Determining the minimum inhibitory concentration (MIC) values and minimum bactericidal concentration (MBC) values. The quantitative evaluation of antibacterial activities was performed using the microdilution broth method [69,95,96,97,98,99,100,101]. Each well of 96-well microtiter plate was aliquoted with 100 μL of Mueller-Hinton broth (MHB). One hundred microliters of MHB to the 12th well (sterility control), whereas MHB was added to 11th well (growth control). A volume of 100 μL of each plant EOs, HAp EOs combinations, and HAp dissolved in DMSO (as described above) were added to the first well, and a serial two-fold dilution was performed by transferring 100 μL of the suspension to the subsequent wells up to the 10th well; the final 100 μL of the suspension was discarded. Bacterial suspension of 1.5 × 108 CFU/mL was prepared starting from 18 to 24 h solid cultures obtained on TSA and diluted, to achieve a final inoculum density of 3 × 107 CFU and 3 × 105 CFU/mL. After incubation of the inoculated 96 well plates at 37 °C for 18–24 h, the minimum inhibitory concentration (MIC) values and minimum bactericidal concentration (MBC) values were determined using a conventional plating method. The lowest concentrations of material tested which visibly inhibited growth and respectively determined 99.9% growth inhibition upon subculturing on MHA plates after overnight incubation at 37 °C were used as the MIC and MBC values respectively. The results of the antimicrobial assays using an inoculum with a density of 3 × 107 CFU and 3 × 105 CFU/mL were similar.

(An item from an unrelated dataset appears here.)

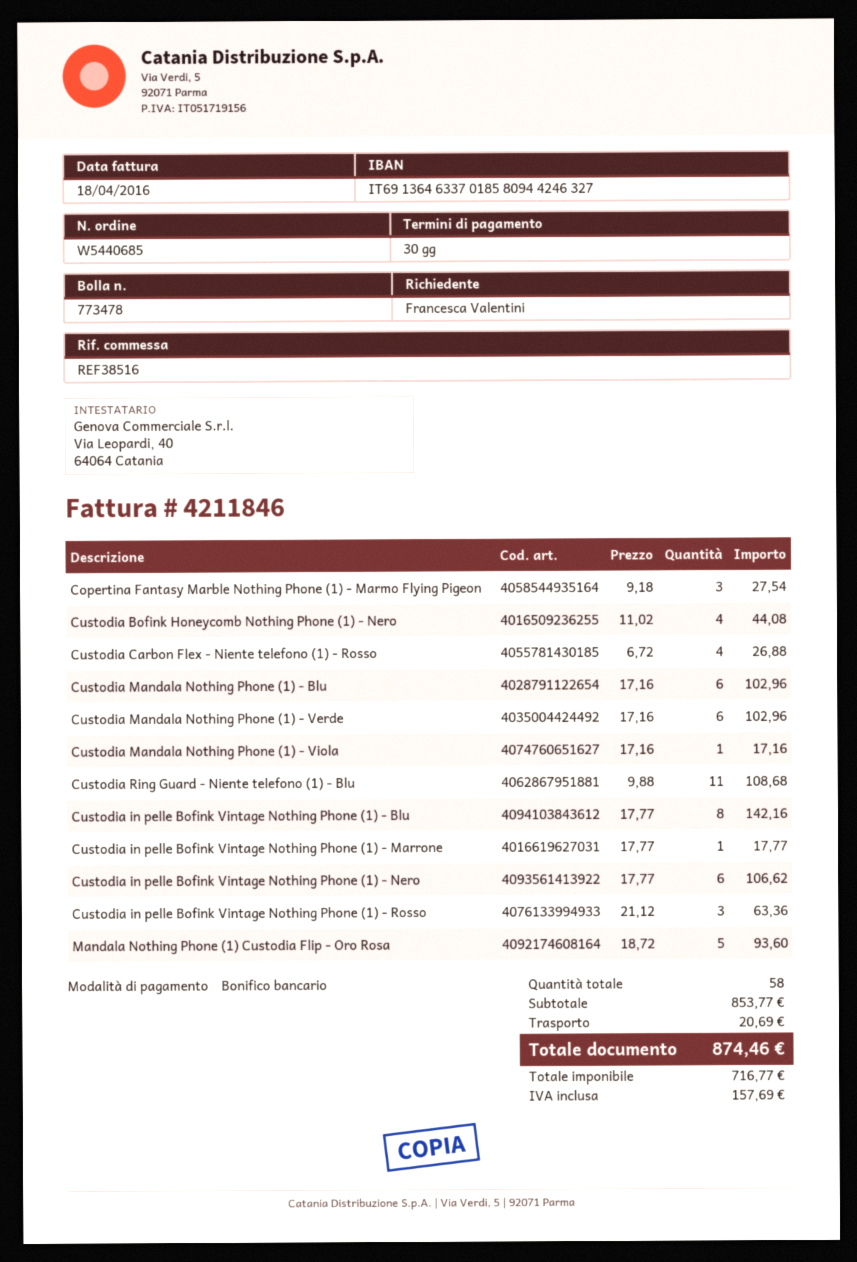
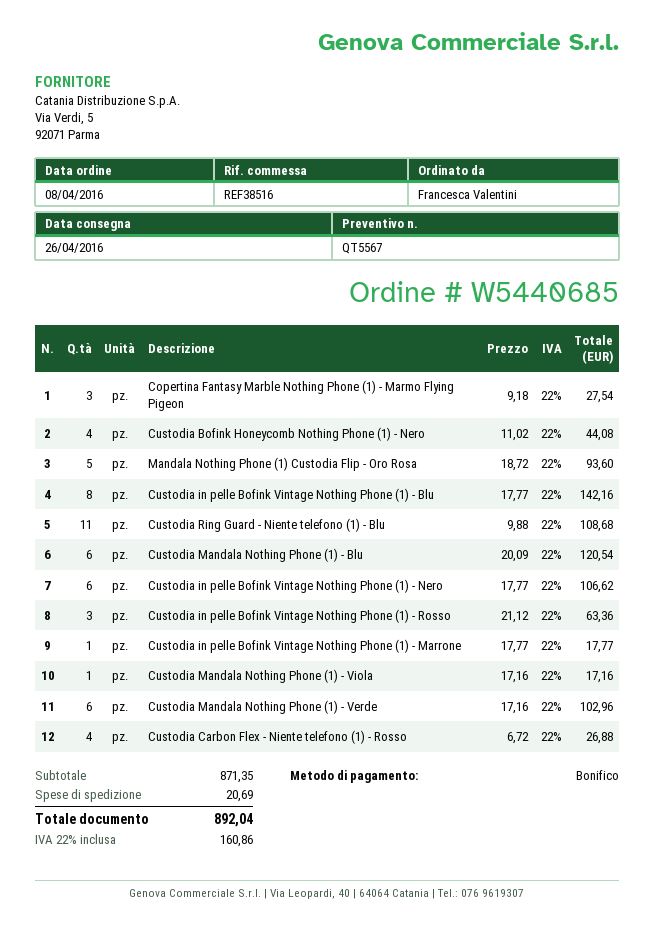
Custodia Mandala Nothing Phone (1) - Blu: 6 x 17.16 = 102.96 -> 6 x 20.09 = 120.54
subtotal: 853.77 -> 871.35
tax: 157.69 -> 160.86
total: 874.46 -> 892.04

Flow cytometric assay for detection of antimicrobial action. Fluorescence intensity, forward and side scatter values were determined with an Accuri C6 plus flow cytometer. The bacterial population was gated in the FSC-SSC dot plots referring to cell size and granularity. Evaluation of bacterial membrane potential was carried out with DiBAC4(3) dye (bis-(1,3-dibutylbarbituric acid) trimethineoxonol] (Invitrogen/Life Technologies, Carlsbad, CA, USA). The green fluorescence of the dye was detected in channel of fluorescence FITC. For flowcytometric analysis, after incubation at 37°C for 24 h, bacterial cells exposed to subinhibitory concentrations (½ × MICs) (100 μL) were transferred to 1.5 mL Eppendorf tubes and stained with membrane potential sensitive dye DiBAC4(3) (final concentration of 0.5 μg/mL) for 30 min at 37 °C, in the dark. Bacteria without treatment served as controls. The AccuriCFlow Plus software was used for data analysis.

4. Conclusions

Our studies presented in this work fall within the general endeavors to develop new materials with potential antimicrobial effects with applications in the food industry, pharmaceutical, or medical fields for the prevention and/or treatment of infectious diseases. The studies on the hydrodynamic diameter of basil and lavender EOs in water are presented for the first time. The average hydrodynamic diameters of basil and lavender EOs in water and basil and lavender EOs coated HAp nanoparticles were determined from the autocorrelation function. The DLS investigations showed that aggregation was minimal for all the studied samples. The morphology of the HAp nanoparticles coated with basil and lavender EOs determined by SEM studies indicated that the plant EOs coatings have influenced the size of the HAp nanoparticles, i.e., a decrease was observed from HAp to HApB and HApL. The antimicrobial studies showed very good antimicrobial activity for lavender EO, with MIC and MBC values of <0.1% for E. coli ESBL producing strain and 1.56% for MRSA. HAp coated with lavender EO displayed a significantly elevated antimicrobial effect, when compared with HAp alone, suggesting the potential use of HAp nanoparticles as carriers of low concentration of lavender EO with antibacterial properties. Flow cytometric measurements showed that at ½ × MICs, lavender EO, HApB and HApL disrupted the membrane potential of the treated bacteria, thus indicating a possible antimicrobial mechanism of action of the materials. The most significant diminution of growth inhibitory effect has been observed against E. coli. These findings could significantly contribute to the development of new antimicrobial strategies in the fight to combat infections following prosthetic implantation.